Tensorflow a2.0.0: Converting CSV to a tfrecord, creating a Keras model that uses pipelined data from a large source, storing weights to a CSV file?

Question

I am learning machine learning from Andrew NG's lectures on Coursera. The course uses Matlab, which is great for understanding and prototyping machine learning models, but it is rather slow. I am currently researching Tensorflow since it supports GPU utilization and data pipelining, which should speed up my models.

However, I am completely lost on this one. The documentation does not go into detail, the sample codes are not commented, and to top it all off, Tensorflow just released an Alpha2.0 which changes the API significantly (so many old StackOverflow threads don't help).

My goals are:

1. Convert a large(10GB+) CSV file to tfrecords (found somewhere that this is beneficial?)
2. Create a ks.dataset that reads the data in multiple threads and pipelines it to the model
3. Create a model that learns from said dataset using my GPU
4. Export learned parameters to a file

Right now, I've only been able to build the keras model

model = keras.Sequential([
    keras.layers.Conv2D(filters=3, activation='relu',
                        kernel_regularizer=keras.regularizers.l2(0.001),
                        kernel_size=28,
                        padding="same",
                        input_shape=(28, 28, 1)),
    keras.layers.Flatten(),
    keras.layers.Dropout(0.09),
    keras.layers.Dense(10, activation='softmax', kernel_regularizer=keras.regularizers.l2(lambd)),
    keras.layers.Dropout(0.09)])

model.compile(optimizer='adam',
              loss='sparse_categorical_crossentropy',
              metrics=['accuracy'])

model.fit(x_train, y_train, epochs=47, batch_size=256)
test_loss, test_acc = model.evaluate(x_test, y_test)
print('\nTest accuracy:', test_acc)

Anything would be helpful at this point! What functions should I look into that would be crucial for any of my goals?

Answer 1

After 24 hours of nonstop research, I finally glued all the pieces to the puzzle. The API is amazing, but the documentation is lacking.

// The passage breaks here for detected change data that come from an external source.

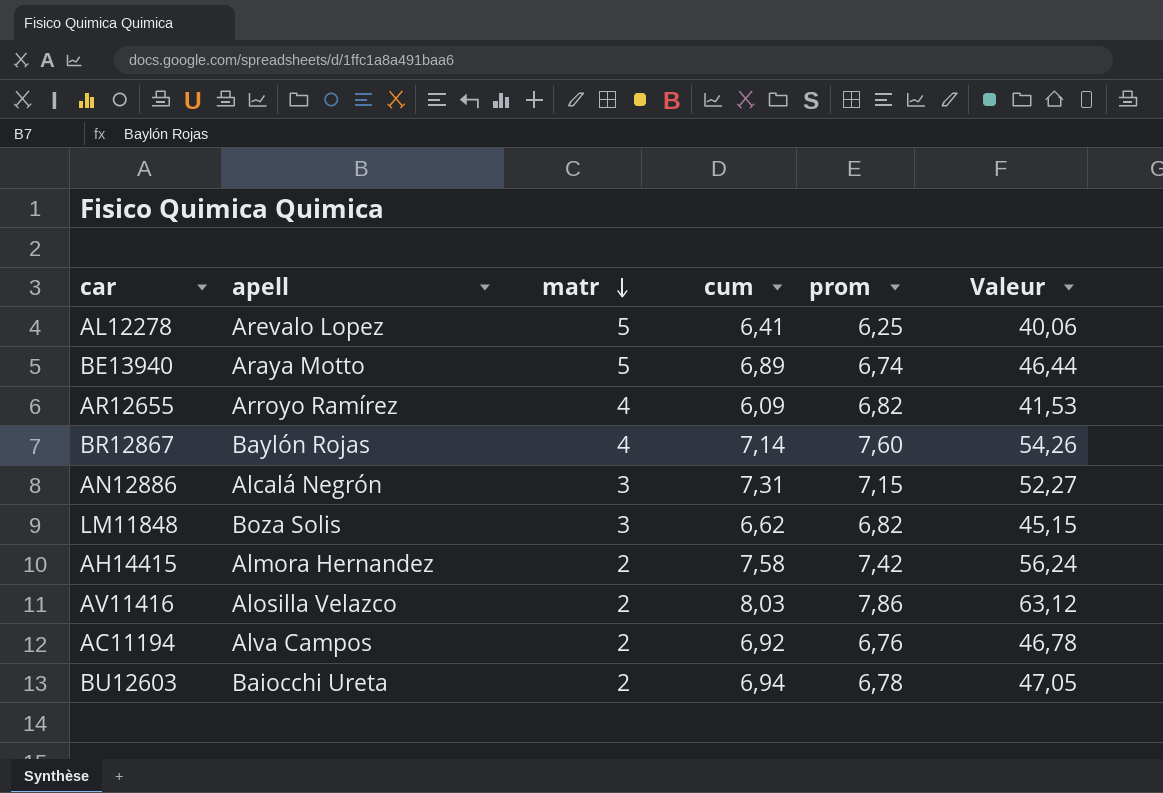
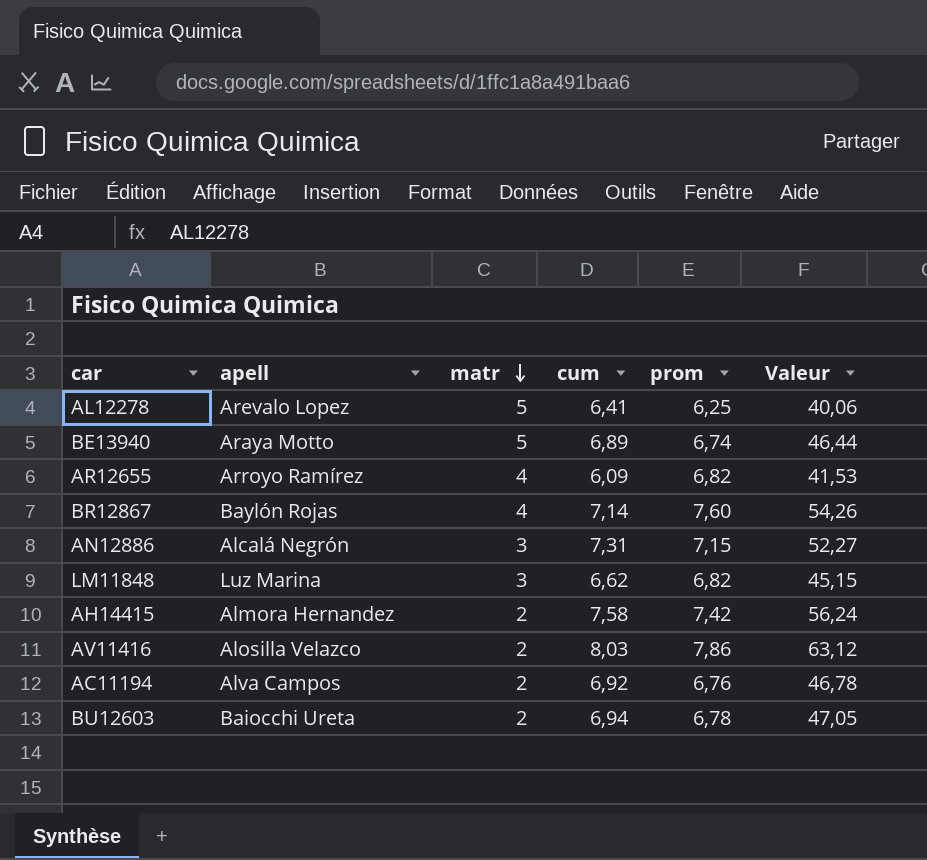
LM11848 | apell: Boza Solis -> Luz Marina

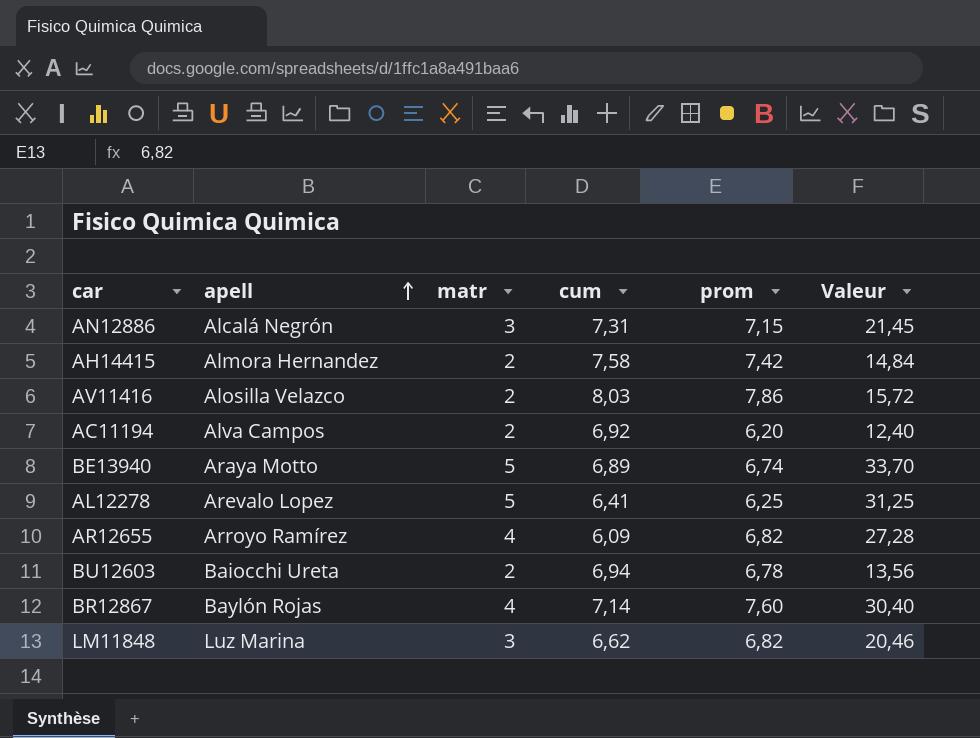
row order: matr descending -> apell ascending
column Valeur | formula: [cum] * [prom] -> [matr] * [prom]
AC11194 | prom: 6,76 -> 6,20

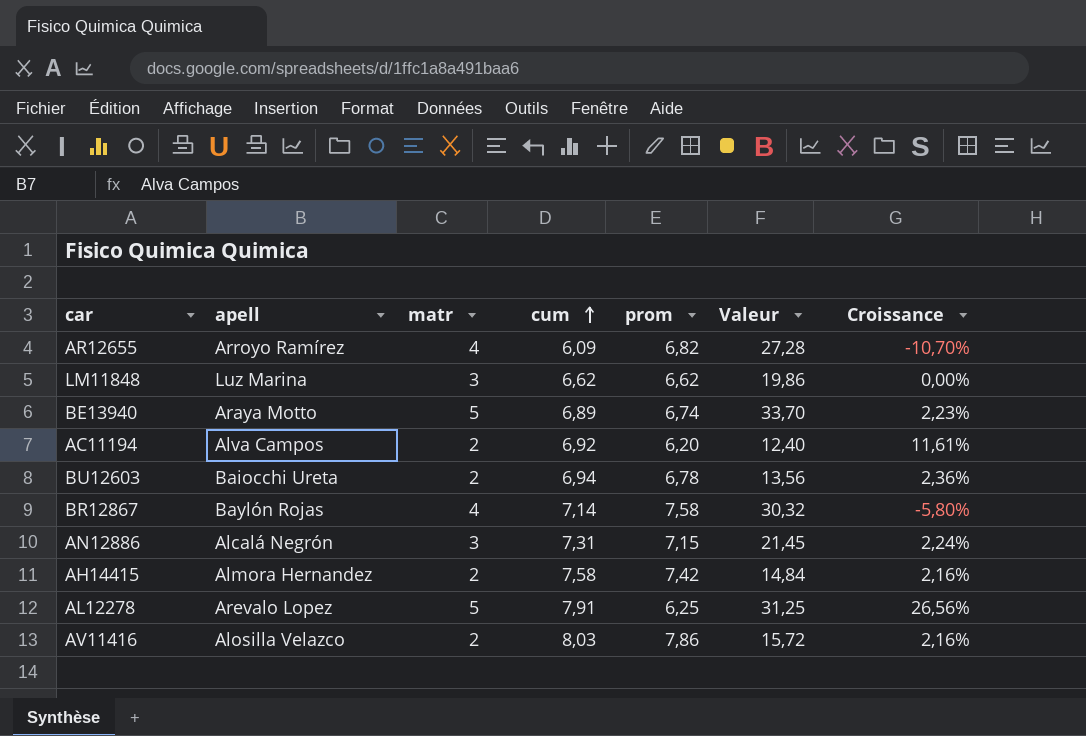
row order: apell ascending -> cum ascending
column Croissance | formula: none -> ([cum] - [prom]) / [prom]
LM11848 | prom: 6,82 -> 6,62
LM11848 | Valeur: 20,46 -> 19,86
BR12867 | prom: 7,60 -> 7,58
BR12867 | Valeur: 30,40 -> 30,32
AL12278 | cum: 6,41 -> 7,91

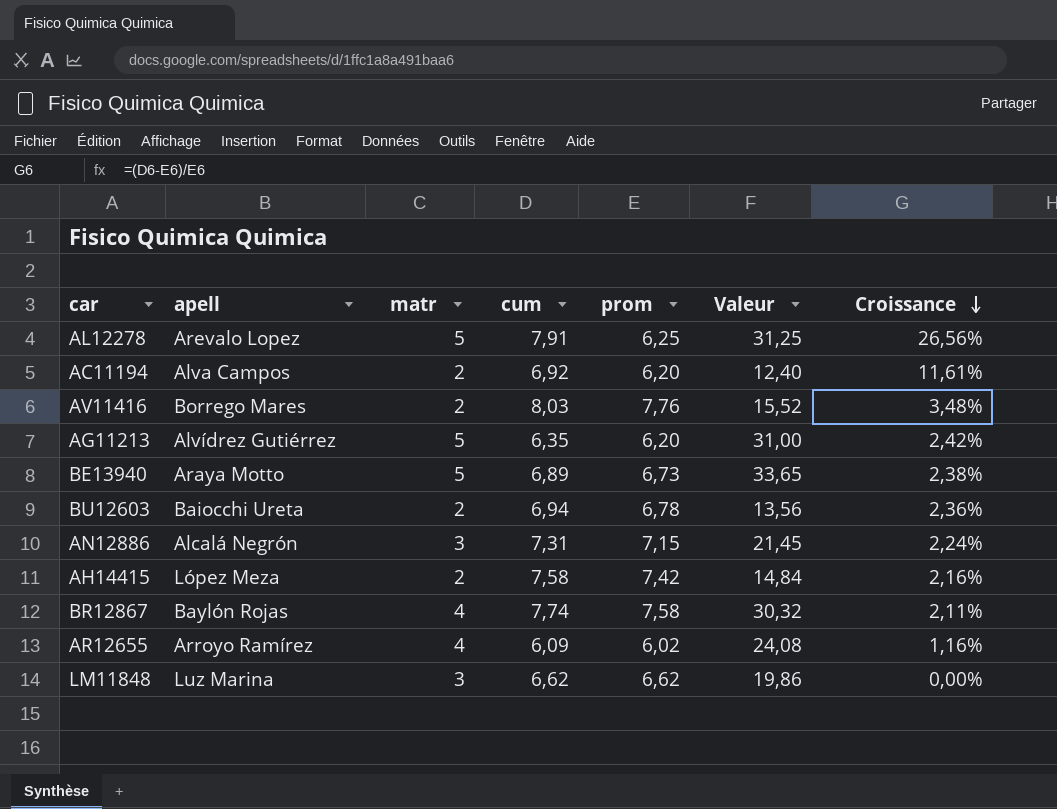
row order: cum ascending -> Croissance descending
AV11416 | apell: Alosilla Velazco -> Borrego Mares
AV11416 | prom: 7,86 -> 7,76
AV11416 | Valeur: 15,72 -> 15,52
AV11416 | Croissance: 2,16% -> 3,48%
row AG11213: none -> Alvídrez Gutiérrez | 5 | 6,35 | 6,20 | 31,00 | 2,42%
BE13940 | prom: 6,74 -> 6,73
BE13940 | Valeur: 33,70 -> 33,65
BE13940 | Croissance: 2,23% -> 2,38%
AH14415 | apell: Almora Hernandez -> López Meza
BR12867 | cum: 7,14 -> 7,74
BR12867 | Croissance: -5,80% -> 2,11%
AR12655 | prom: 6,82 -> 6,02
AR12655 | Valeur: 27,28 -> 24,08
AR12655 | Croissance: -10,70% -> 1,16%

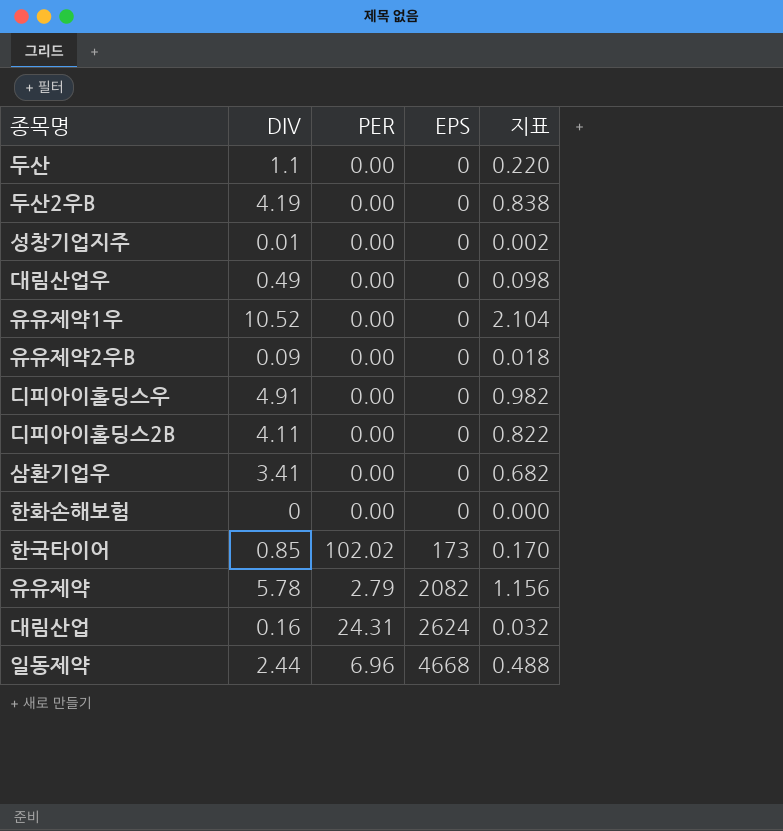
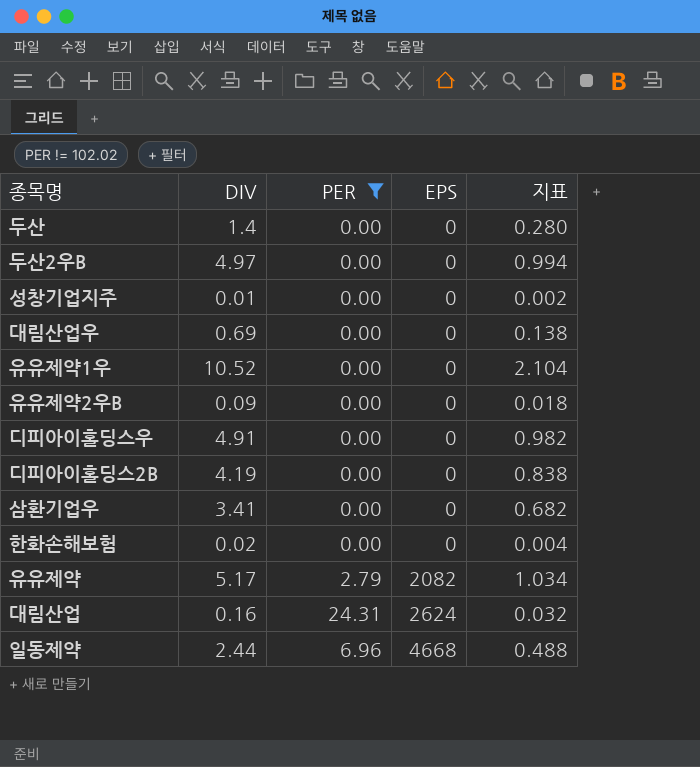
filter: none -> PER != 102.02
두산 | DIV: 1.1 -> 1.4
두산 | 지표: 0.220 -> 0.280
두산2우B | DIV: 4.19 -> 4.97
두산2우B | 지표: 0.838 -> 0.994
대림산업우 | DIV: 0.49 -> 0.69
대림산업우 | 지표: 0.098 -> 0.138
디피아이홀딩스2B | DIV: 4.11 -> 4.19
디피아이홀딩스2B | 지표: 0.822 -> 0.838
한화손해보험 | DIV: 0 -> 0.02
한화손해보험 | 지표: 0.000 -> 0.004
유유제약 | DIV: 5.78 -> 5.17
유유제약 | 지표: 1.156 -> 1.034

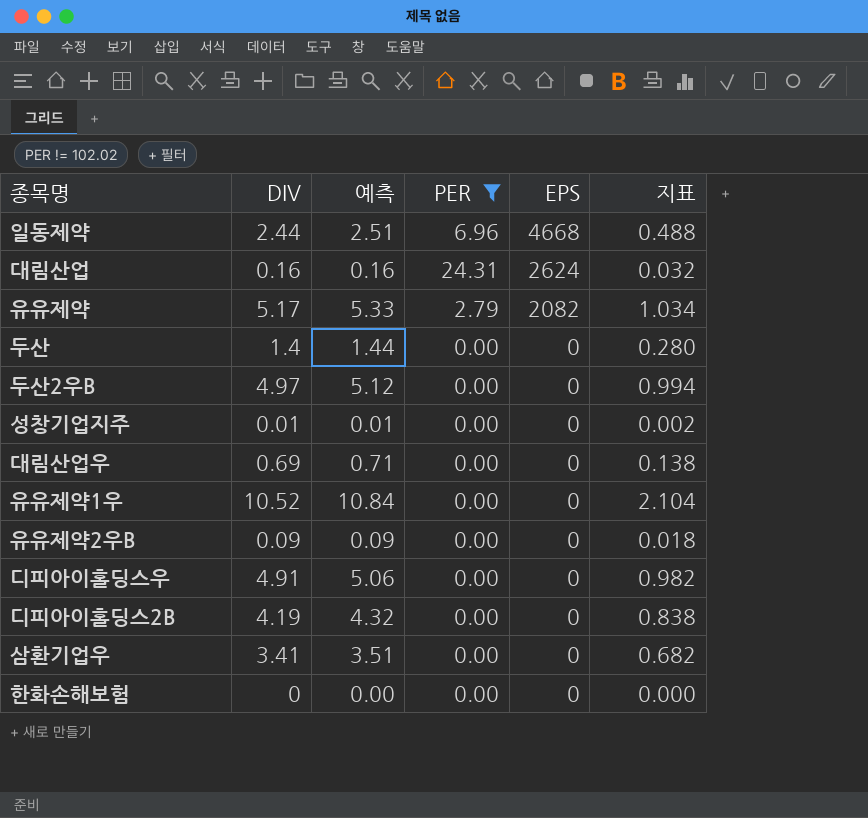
row order: EPS ascending -> EPS descending
column 예측 | formula: none -> [DIV] * 1.03
한화손해보험 | DIV: 0.02 -> 0
한화손해보험 | 지표: 0.004 -> 0.000

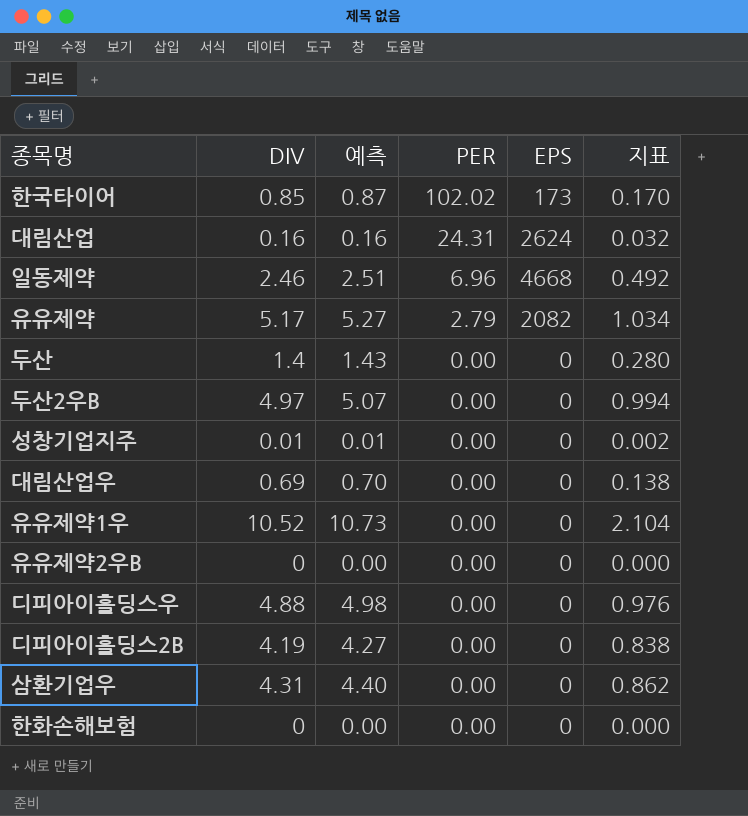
filter: PER != 102.02 -> none
row order: EPS descending -> PER descending
column 예측 | formula: [DIV] * 1.03 -> [DIV] * 1.02
일동제약 | DIV: 2.44 -> 2.46
일동제약 | 지표: 0.488 -> 0.492
유유제약2우B | DIV: 0.09 -> 0
유유제약2우B | 지표: 0.018 -> 0.000
디피아이홀딩스우 | DIV: 4.91 -> 4.88
디피아이홀딩스우 | 지표: 0.982 -> 0.976
삼환기업우 | DIV: 3.41 -> 4.31
삼환기업우 | 지표: 0.682 -> 0.862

For converting a CSV to tfrecord:

import tensorflow as tf
import numpy as np
import pandas as pd # For reading .csv
from datetime import datetime # For knowing how long does each read/write take

def _bytes_feature(value):
    # Returns a bytes_list from a string / byte.
    if isinstance(value, type(tf.constant(0))):
        value = value.numpy()  # BytesList won't unpack a string from an EagerTensor.
    return tf.train.Feature(bytes_list=tf.train.BytesList(value=[value]))


def _float_feature(value):
    # Returns a float_list from a float / double.
    # If a list of values was passed, a float list feature with the entire list will be returned
    if isinstance(value, list):
        return tf.train.Feature(float_list=tf.train.FloatList(value=value))

    return tf.train.Feature(float_list=tf.train.FloatList(value=[value]))


def _int64_feature(value):
    # Returns an int64_list from a bool / enum / int / uint.
    return tf.train.Feature(int64_list=tf.train.Int64List(value=[value]))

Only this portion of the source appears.